*Assignment*. Set down, character for character, everything in the records below from the line holding "gap: 26px ->" down to the line holding "text: 27.2 ->", and no other line.

*Recorded information*.
+++

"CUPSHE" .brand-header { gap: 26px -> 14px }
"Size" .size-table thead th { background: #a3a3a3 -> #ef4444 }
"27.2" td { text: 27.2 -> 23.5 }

+++

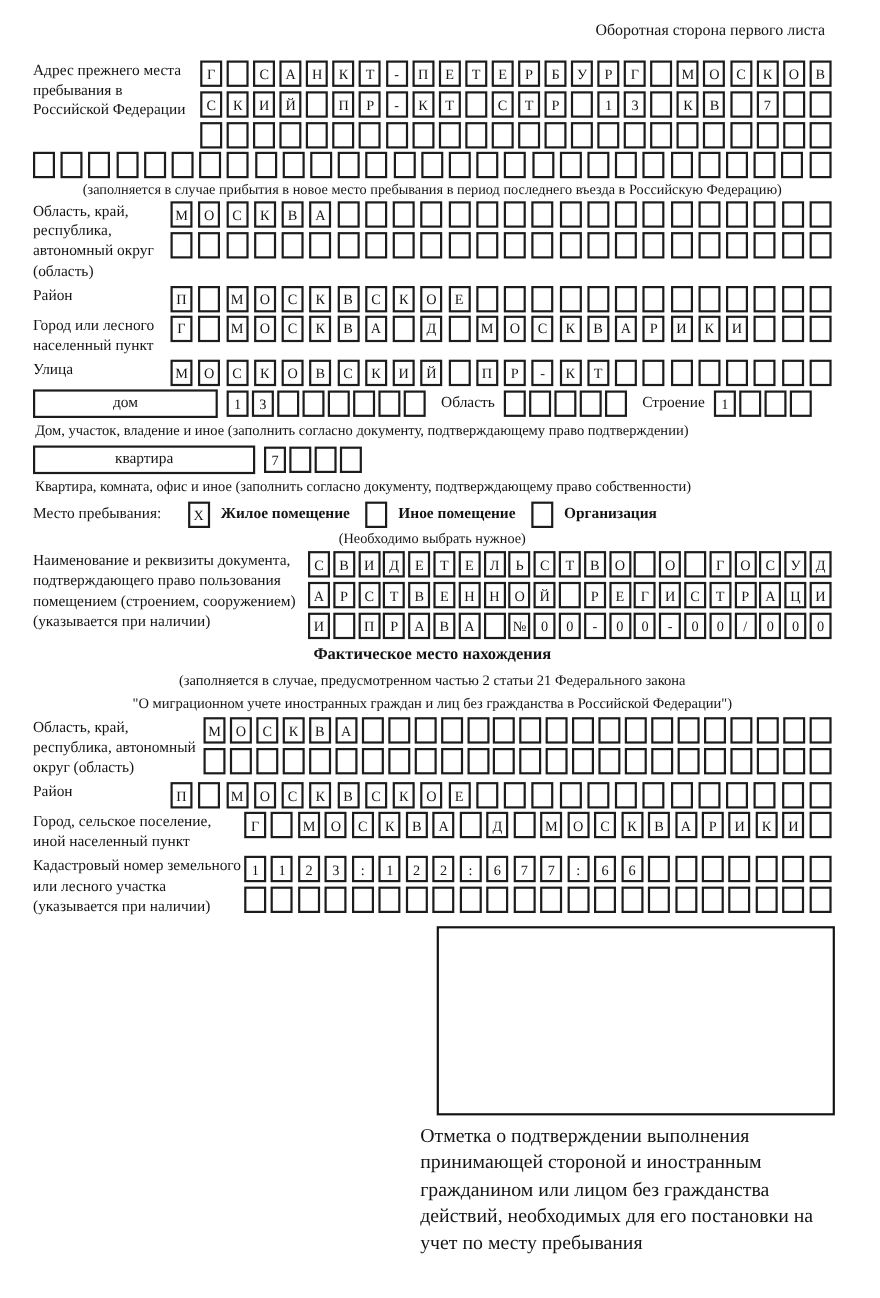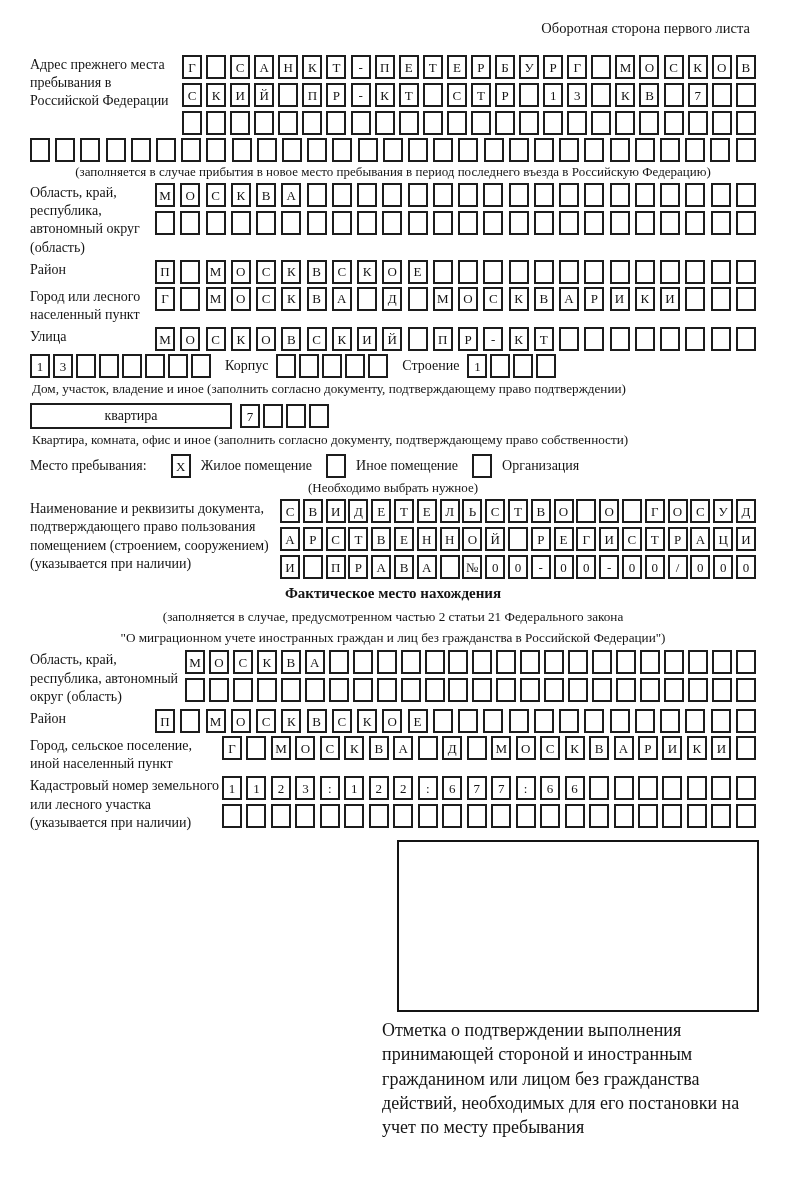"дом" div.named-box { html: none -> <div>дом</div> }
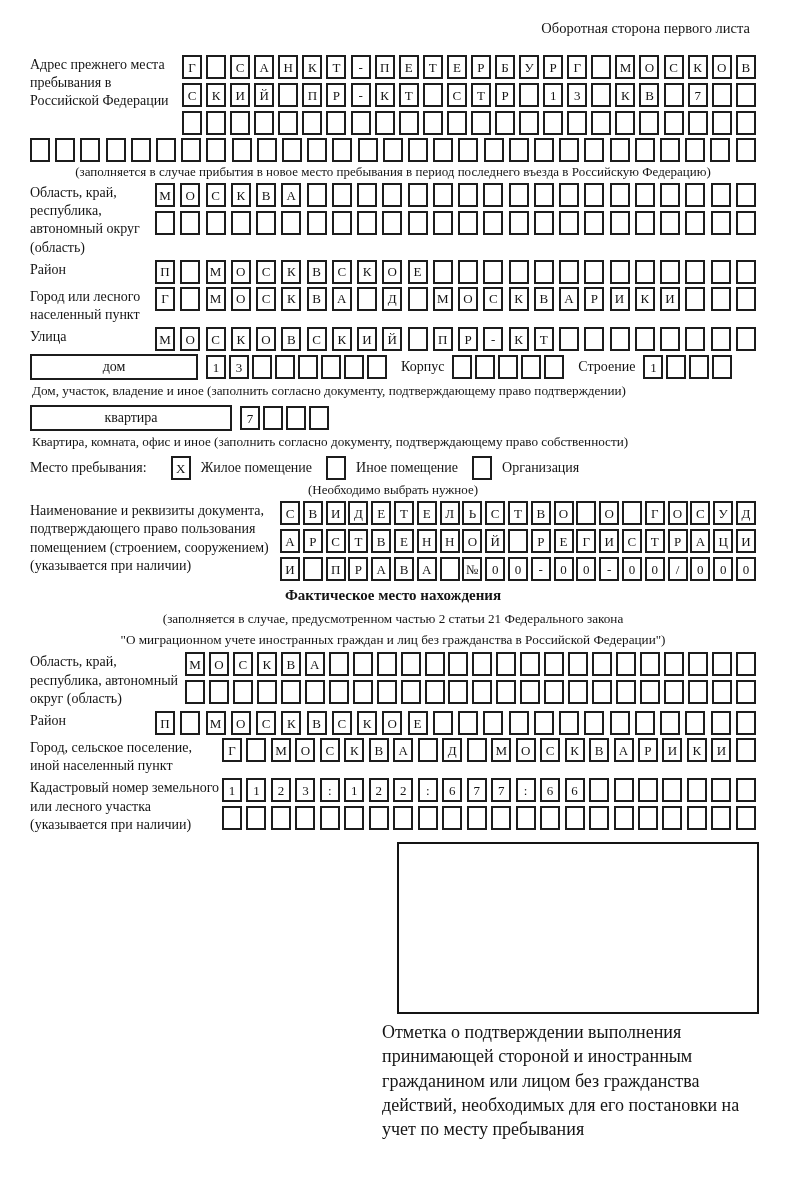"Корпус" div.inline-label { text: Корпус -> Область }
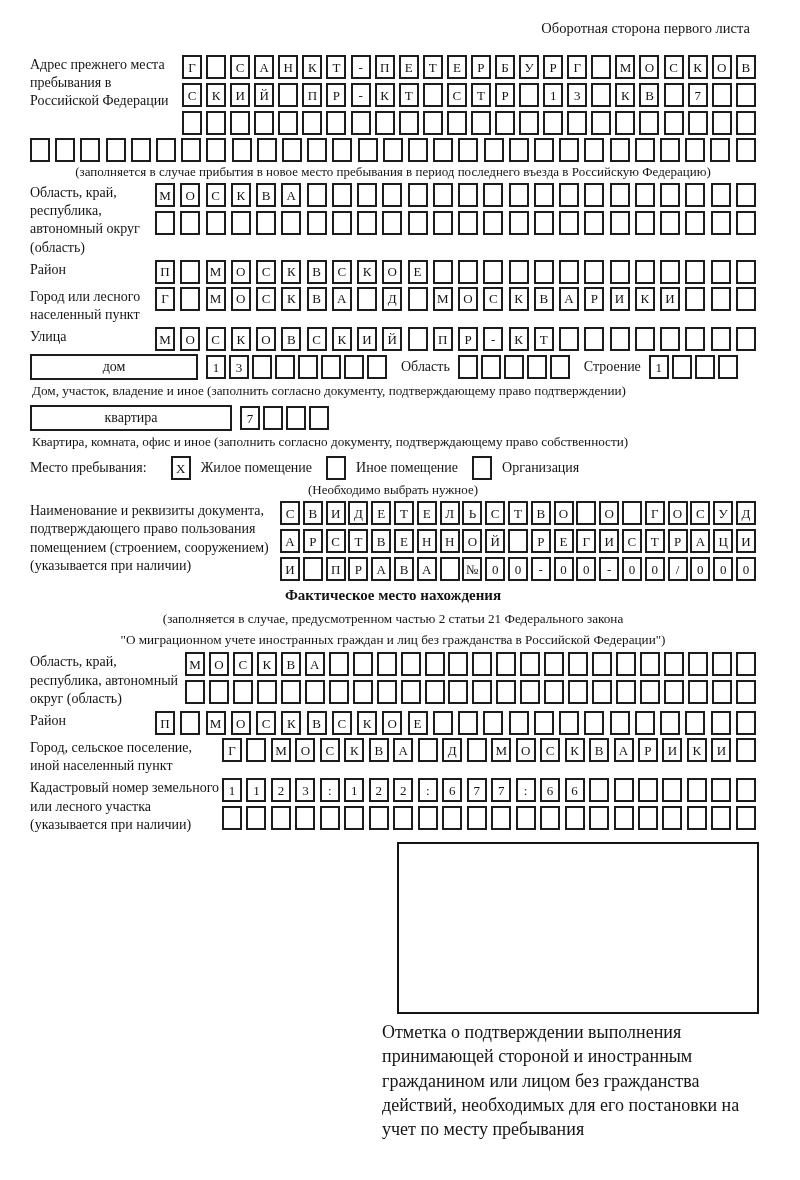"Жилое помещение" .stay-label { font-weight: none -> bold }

+++

*Written response*.
"CUPSHE" .brand-header { gap: 26px -> 14px }
"Size" .size-table thead th { background: #a3a3a3 -> #ef4444 }
"27.2" td { text: 27.2 -> 23.5 }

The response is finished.